The regular Coca-Cola recipie sold in the U.S. uses high-fructose corn syrup (HFCS) as its sweetener. And being soda, there's quite a lot of it. According to Wikipedia on Coke's HFCS use:

Since 1985 in the U.S., Coke has been made with high fructose corn syrup instead of sucrose to reduce costs. [...]

Though the Coca-Cola company claims that there is no difference in taste, many people claim to prefer Coke made with sugar. [...] Kosher for Passover Coke is also made with sugar, rather than corn syrup, due to the special dietary restrictions for observant Jews (Orthodox Jews are prohibited from consuming corn during this period) during the holiday.

Here's a more detailed explanation of Passover Coke.

HFCS, like most corn products, is very cheap in the U.S. because of corn-farming subsidies and very high supply.
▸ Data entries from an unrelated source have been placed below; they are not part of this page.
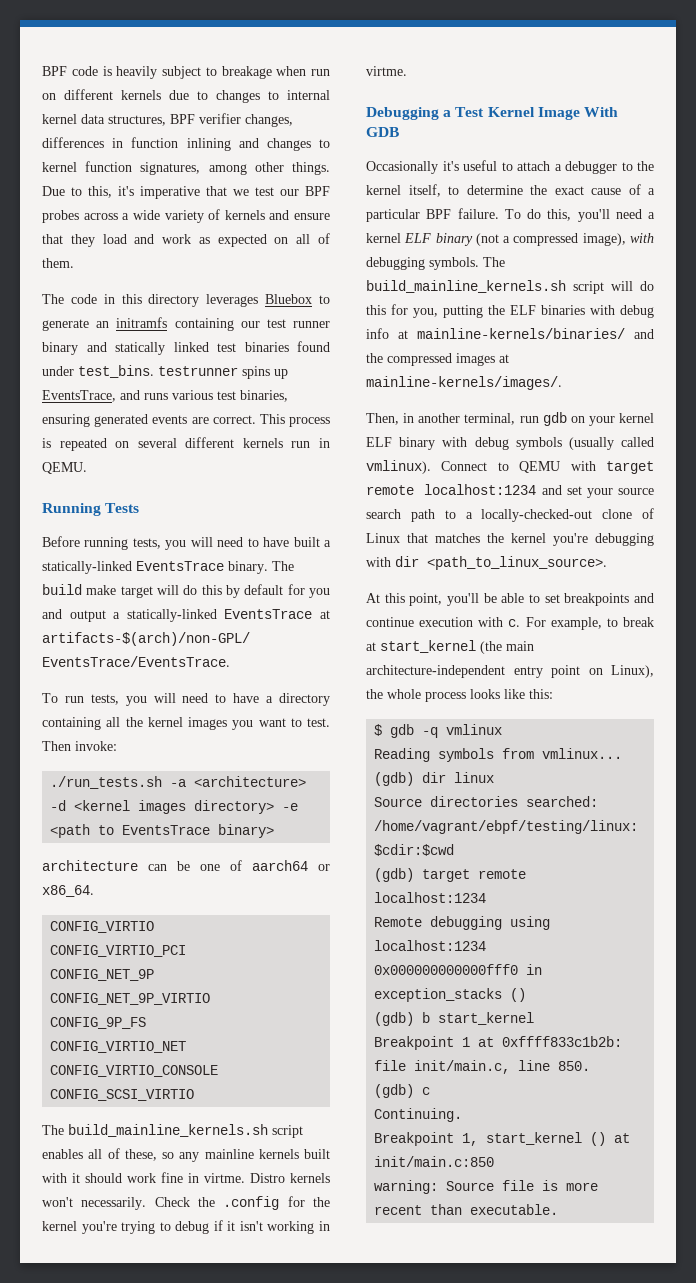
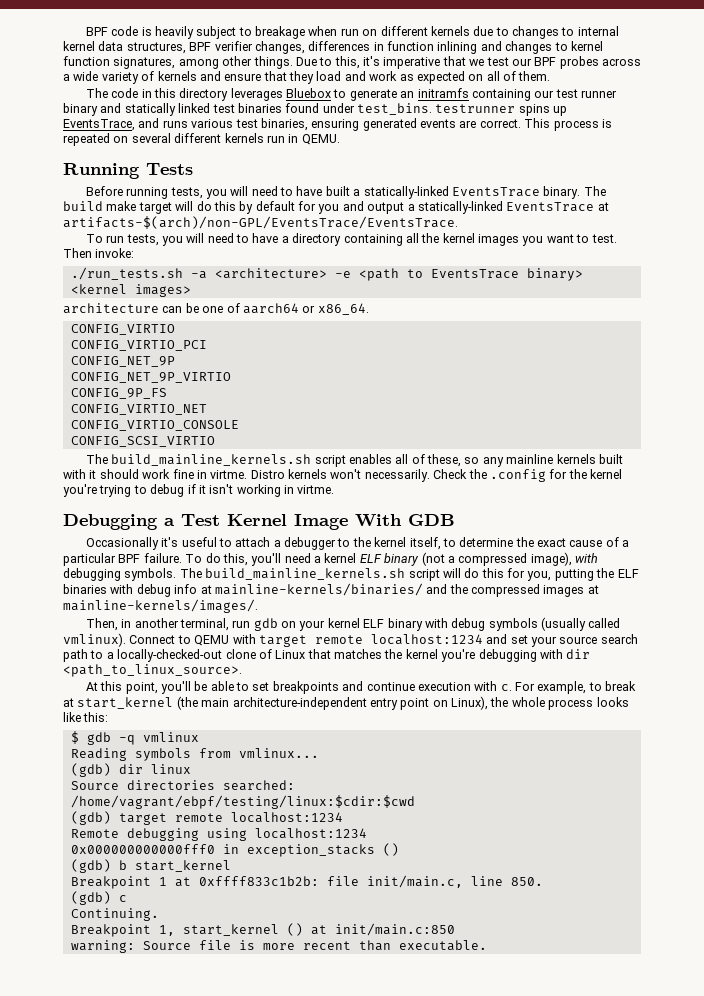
[50,800,275,814] -d <kernel images directory> -> (327, 273) none
(275, 831) none -> [70,284,191,297] <kernel images>

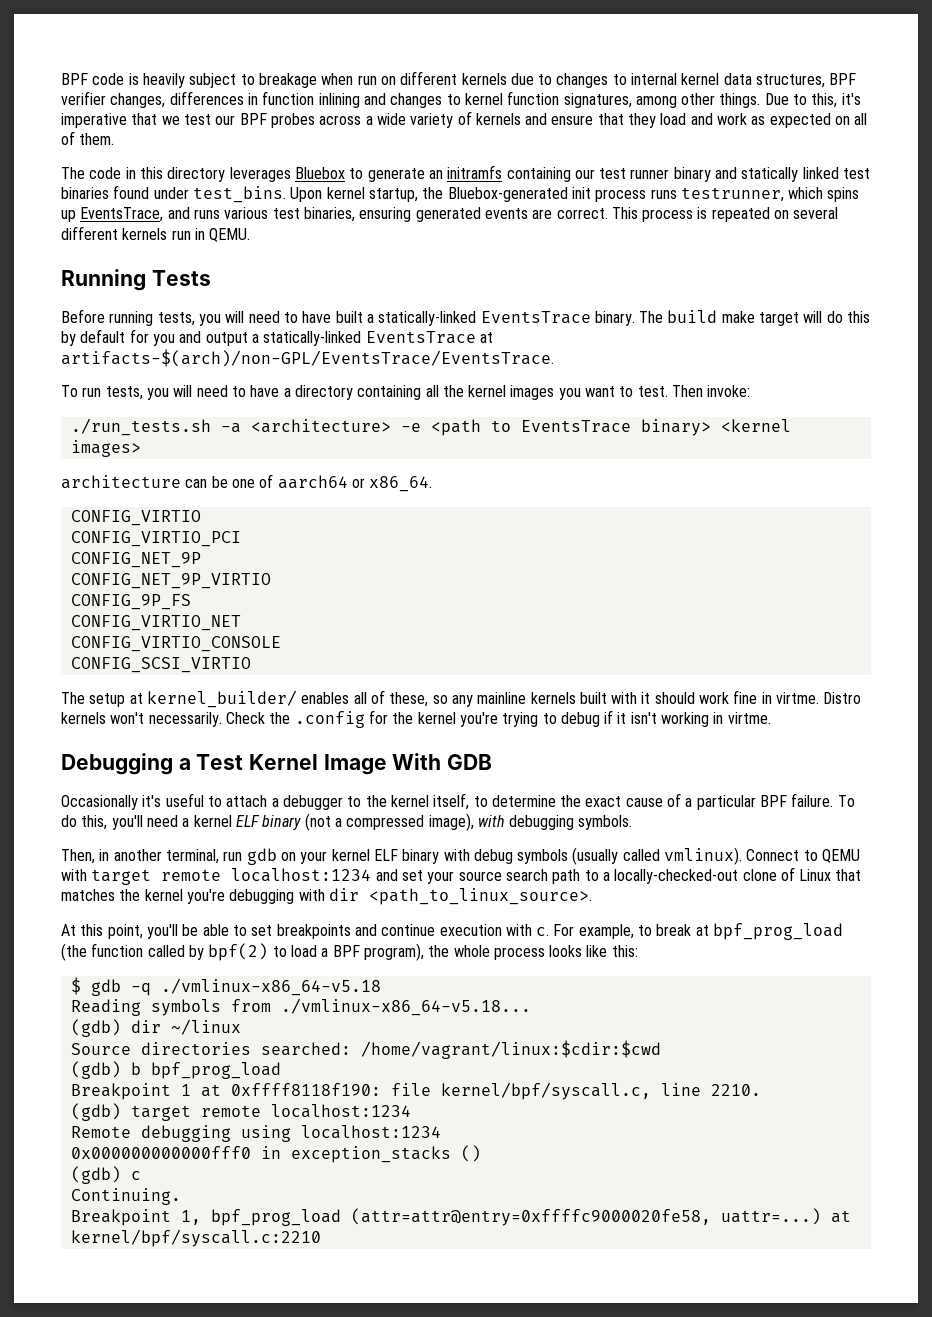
[435,104,516,113] testrunner -> [290,187,824,202] Upon kernel startup, the Bluebox-generated init process runs testrunner, which
[111,454,346,467] build_mainline_kernels.sh script -> [89,690,297,708] setup at kernel_builder/
[179,568,639,581] [63,583,599,597] [63,599,258,613] The build_mainline_kernels.sh script will do this for you, putting the ELF binaries with debug info at mainline-kernels/binaries/ and the compressed images at mainline-kernels/images/. -> (633, 822) none
[77,696,488,710] start_kernel (the main architecture-independent entry point on Linux), -> [713,923,844,940] [61,943,424,961] bpf_prog_load (the function called by bpf(2) to load a BPF program),
[142,732,199,742] vmlinux -> [160,978,381,996] ./vmlinux-x86_64-v5.18
[238,748,319,758] vmlinux... -> [280,998,531,1016] ./vmlinux-x86_64-v5.18...
[150,764,191,774] linux -> [170,1019,241,1035] ~/linux
[70,795,415,809] /home/vagrant/ebpf/testing/linux:$cdir:$cwd -> [360,1040,661,1059] [70,1061,281,1079] [70,1082,761,1100] /home/vagrant/linux:$cdir:$cwd // (gdb) b bpf_prog_load // Breakpoint 1 at 0xffff8118f190: file kernel/bpf/syscall.c, line 2210.
[70,859,231,873] [70,875,543,889] // (gdb) b start_kernel // Breakpoint 1 at 0xffff833c1b2b: file init/main.c, line 850. -> (481, 1153) none
[182,923,455,936] [70,940,487,953] start_kernel () at init/main.c:850 // warning: Source file is more recent than executable. -> [210,1208,851,1226] [70,1229,321,1247] bpf_prog_load (attr=attr@entry=0xffffc9000020fe58, uattr=...) at kernel/bpf/syscall.c:2210

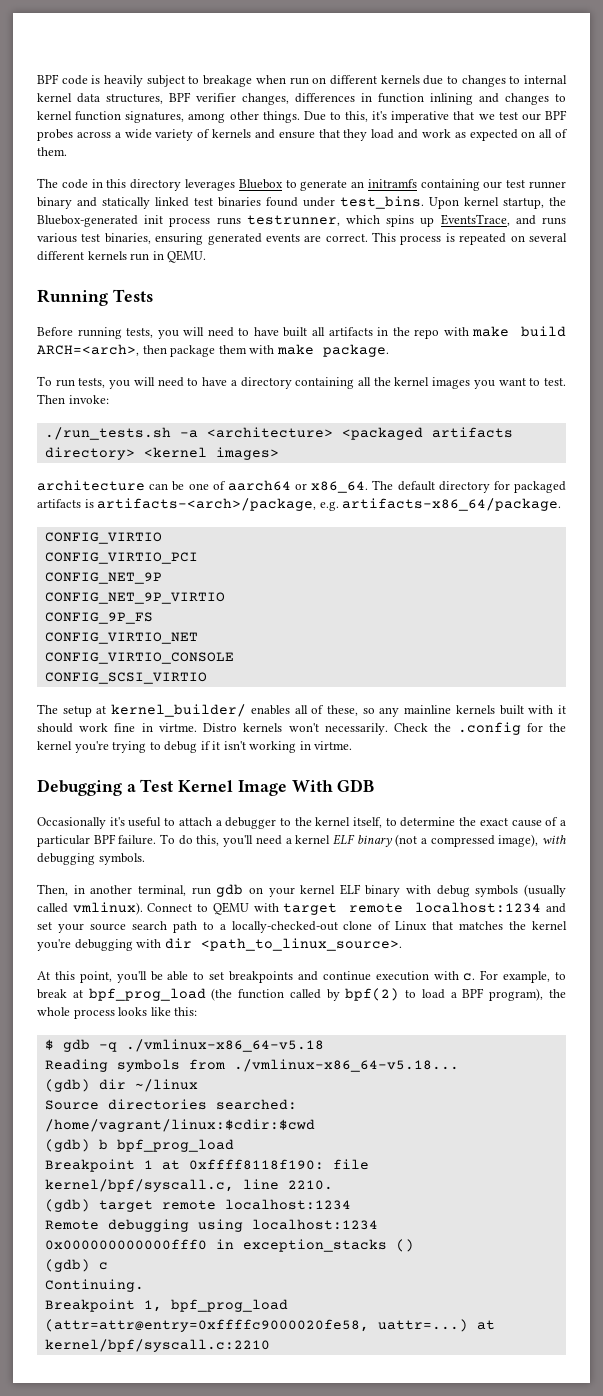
[366,310,871,326] [61,329,493,346] [61,349,554,367] a statically-linked EventsTrace binary. The build make target will do this by default for you and output a statically-linked EventsTrace at artifacts-$(arch)/non-GPL/EventsTrace/EventsTrace. -> [311,326,566,339] [37,344,389,357] all artifacts in the repo with make build ARCH=<arch>, then package them with make package.
[400,419,711,436] -e <path to EventsTrace binary> -> [341,427,513,440] [44,447,135,460] <packaged artifacts directory>
(433, 484) none -> [372,480,567,493] [37,498,562,511] The default directory for packaged artifacts is artifacts-<arch>/package, e.g. artifacts-x86_64/package.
Most packaged foods and drinks in the U.S. use HFCS instead of sucrose (regular "sugar") only because it's significantly cheaper, despite some preliminary research that may indicate that it's unhealthy and leads to obesity and diabetes. (I think this is ignoring the obvious: overconsumption of any sugar leads to obesity and diabetes.)

Many die-hard Coke fans are convinced that its reformulation with HFCS damaged the taste, claiming that the sucrose version was less "sticky" or had a better aftertaste. To test this assertion, I purchased Passover Coke and did a blind test (good idea, Tiff, and thanks for conducting it) to determine which tasted better.

My verdict:

  • I could tell there was a difference when I was looking for one. It's pretty obvious once you pin down exactly what the difference is. (But that's not easy.) But it's not such an extreme difference that I'd notice which one I was drinking if I was casually drinking one of them while doing something else.
  • I preferred the Passover Coke, even before the identities were revealed.
  • The Passover Coke was less sweet when it first hit my tongue, and the sweetness faded more quickly.
  • Regular (HFCS) Coke had a lingering too-sweet aftertaste, as if I hadn't brushed my teeth in a while. Passover Coke distinctly lacked this.

That's about it. If I was a die-hard Coke fanatic (I'm not, and I rarely drink soda), it would certainly be worth trying to find some Passover Coke for curiosity's sake. But it's not worth driving to a different state or mail-ordering it.